>>>>>

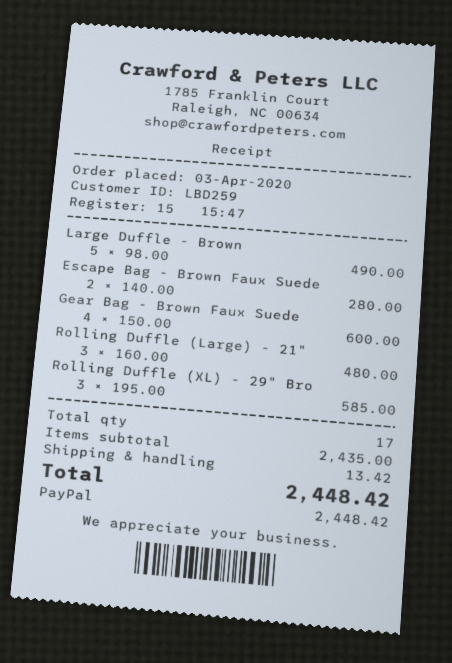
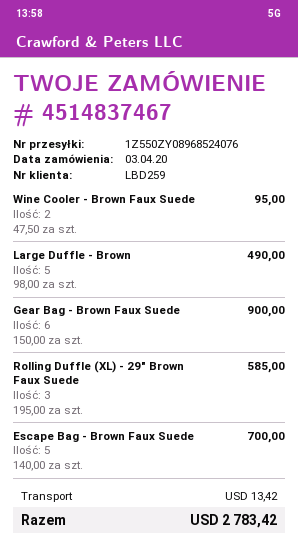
Escape Bag - Brown Faux Suede: 2 x 140.00 = 280.00 -> 5 x 140.00 = 700.00
Gear Bag - Brown Faux Suede: 4 x 150.00 = 600.00 -> 6 x 150.00 = 900.00
Rolling Duffle (Large) - 21": 3 x 160.00 = 480.00 -> none
Wine Cooler - Brown Faux Suede: none -> 2 x 47.50 = 95.00
total: 2448.42 -> 2783.42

<<<<<

**EXERCISE PROMPT:** Show every line in the listing above that carries the word "Suede".

**EXERCISE OUTPUT:**
Escape Bag - Brown Faux Suede: 2 x 140.00 = 280.00 -> 5 x 140.00 = 700.00
Gear Bag - Brown Faux Suede: 4 x 150.00 = 600.00 -> 6 x 150.00 = 900.00
Wine Cooler - Brown Faux Suede: none -> 2 x 47.50 = 95.00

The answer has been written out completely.